Exercise aim: Return all of the data below verbatim and exclude every picture.

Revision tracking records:
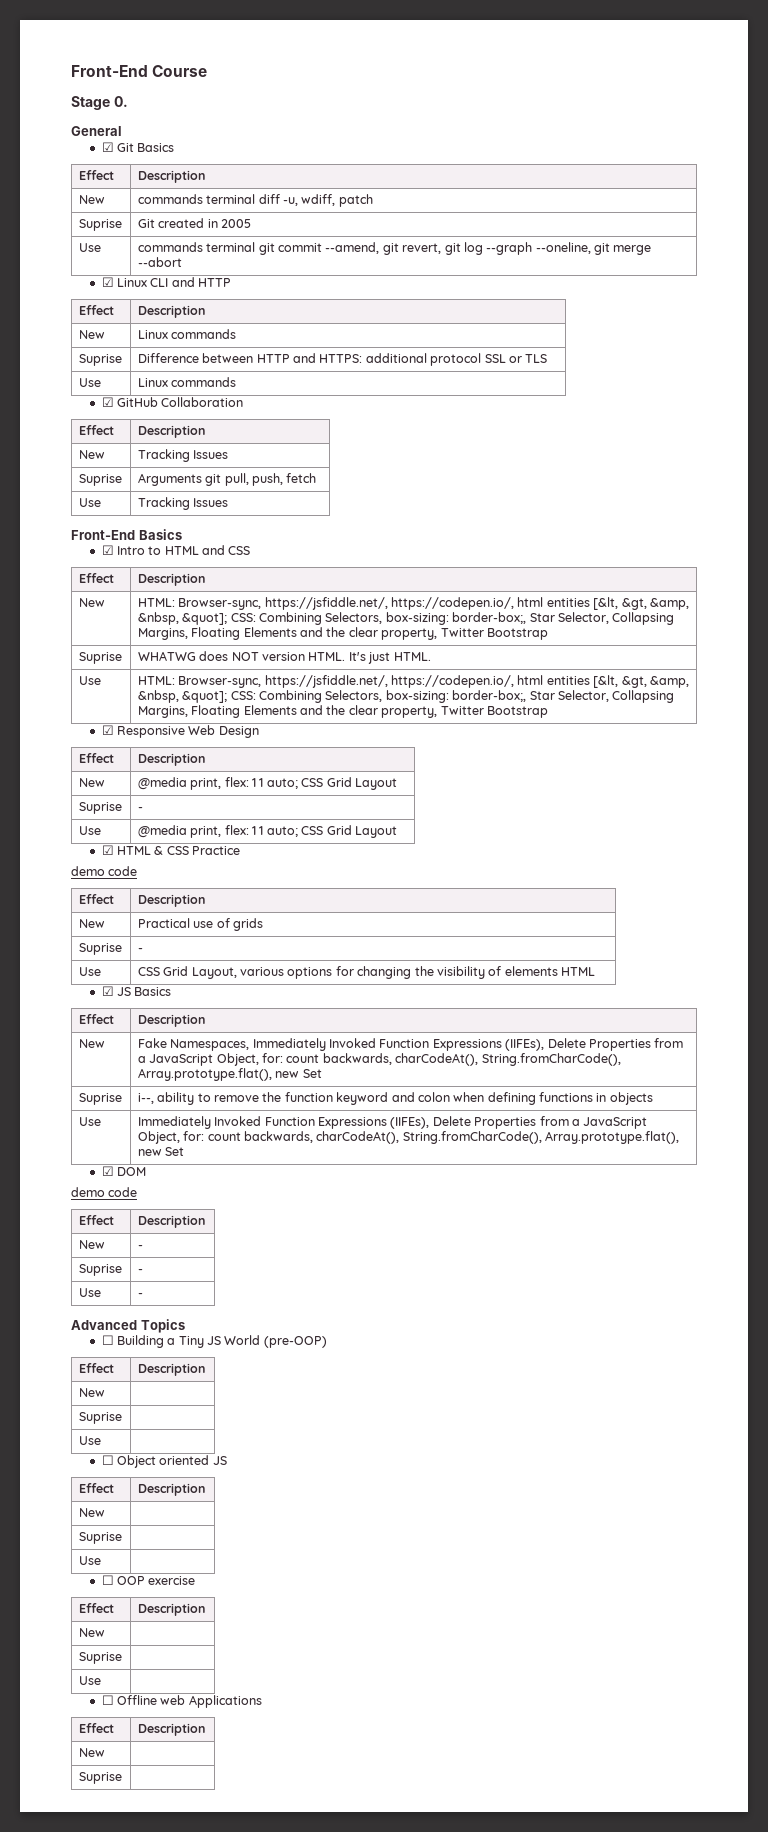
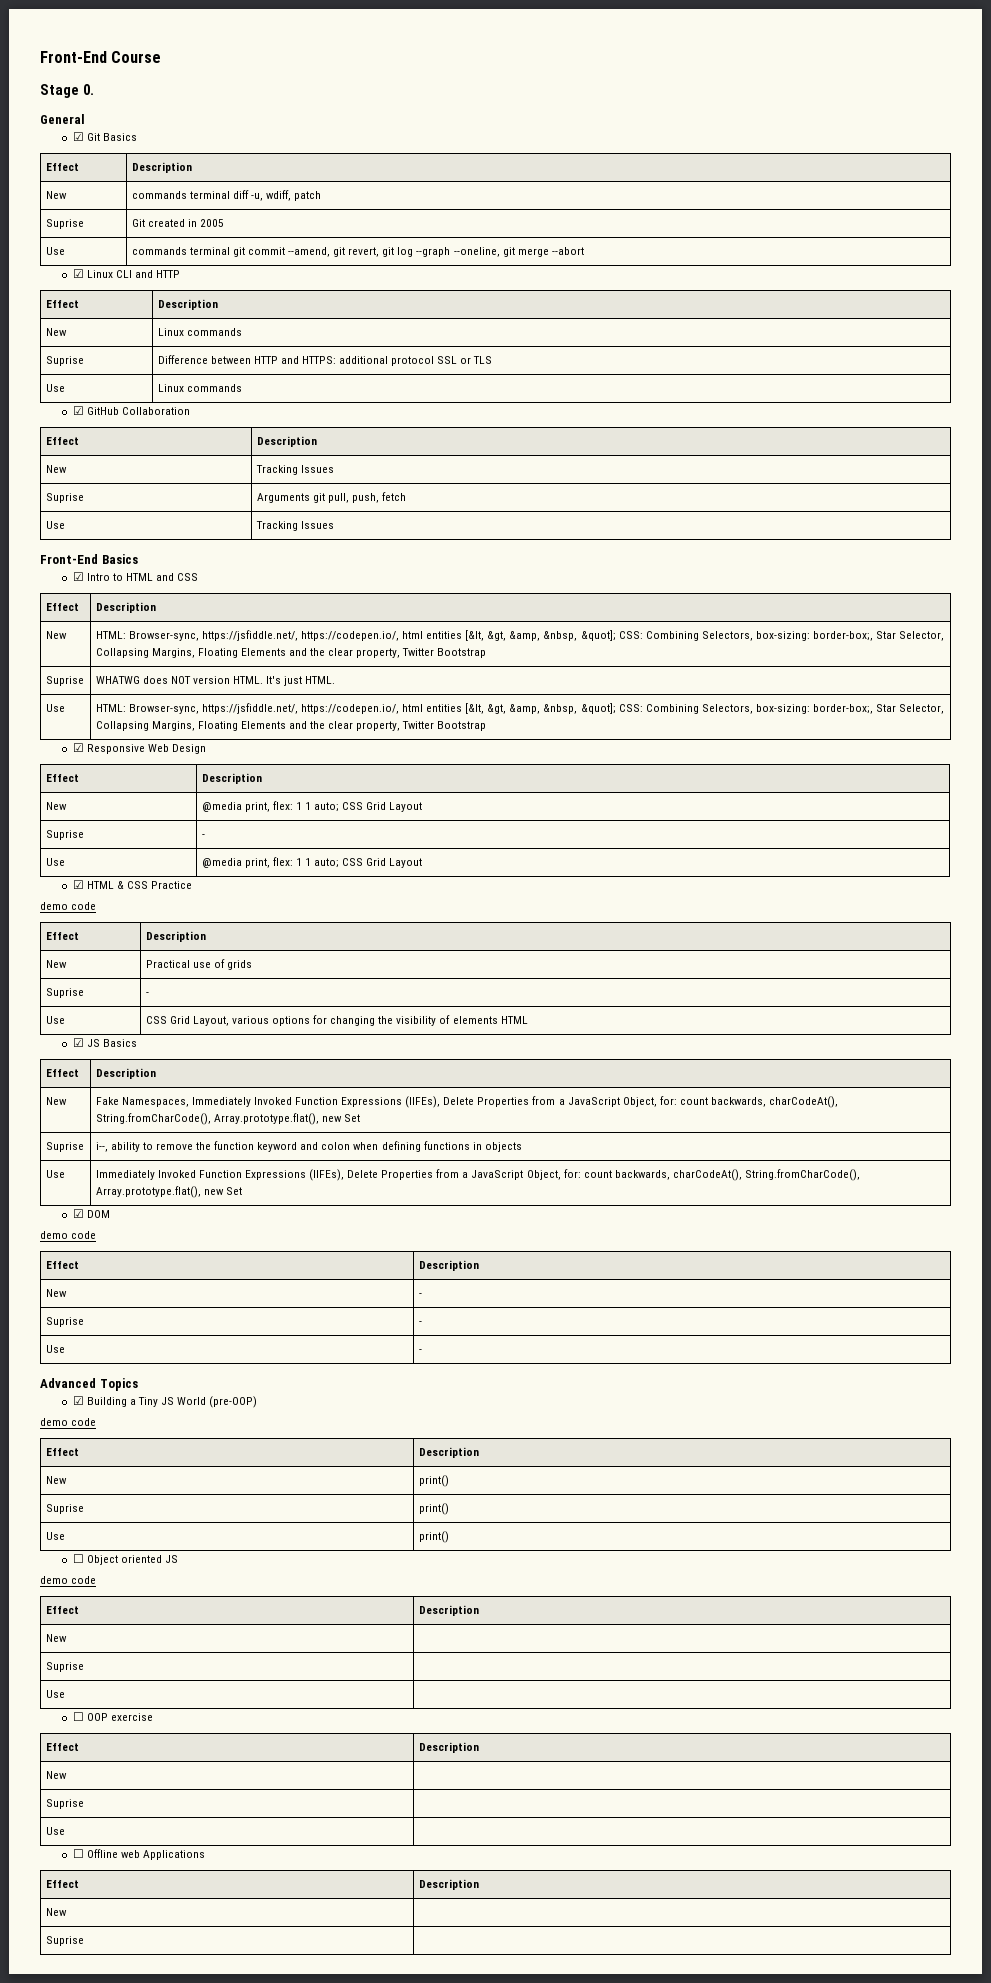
- ☐ Building a Tiny JS World (pre-OOP)
+ ☑ Building a Tiny JS World (pre-OOP)
+ demo code
  Effect | Description
- New |
- Suprise |
- Use |
+ New | print()
+ Suprise | print()
+ Use | print()
  ☐ Object oriented JS
+ demo code

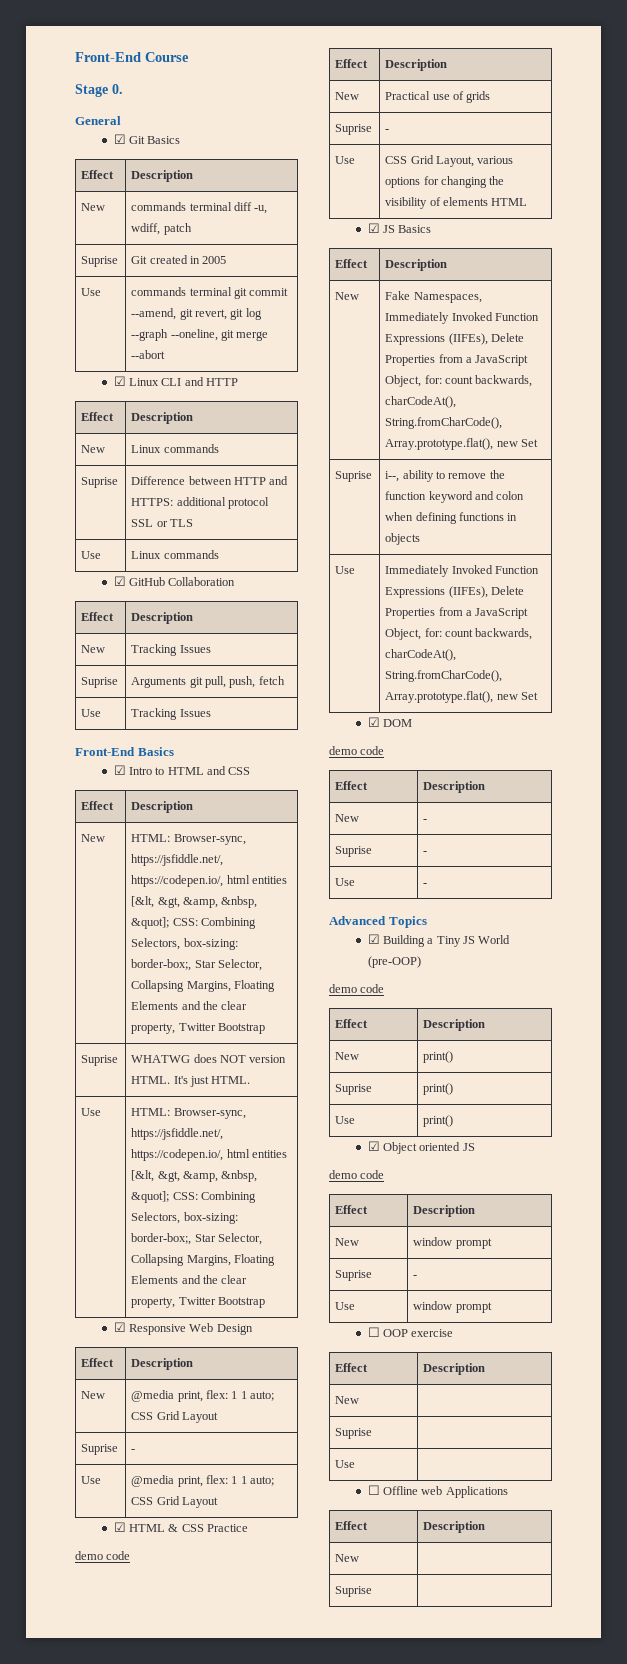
- ☐ Object oriented JS
+ ☑ Object oriented JS
  demo code
  Effect | Description
- New |
- Suprise |
- Use |
+ New | window prompt
+ Suprise | -
+ Use | window prompt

The completed task:
- ☐ Building a Tiny JS World (pre-OOP)
+ ☑ Building a Tiny JS World (pre-OOP)
+ demo code
  Effect | Description
- New |
- Suprise |
- Use |
+ New | print()
+ Suprise | print()
+ Use | print()
  ☐ Object oriented JS
+ demo code

- ☐ Object oriented JS
+ ☑ Object oriented JS
  demo code
  Effect | Description
- New |
- Suprise |
- Use |
+ New | window prompt
+ Suprise | -
+ Use | window prompt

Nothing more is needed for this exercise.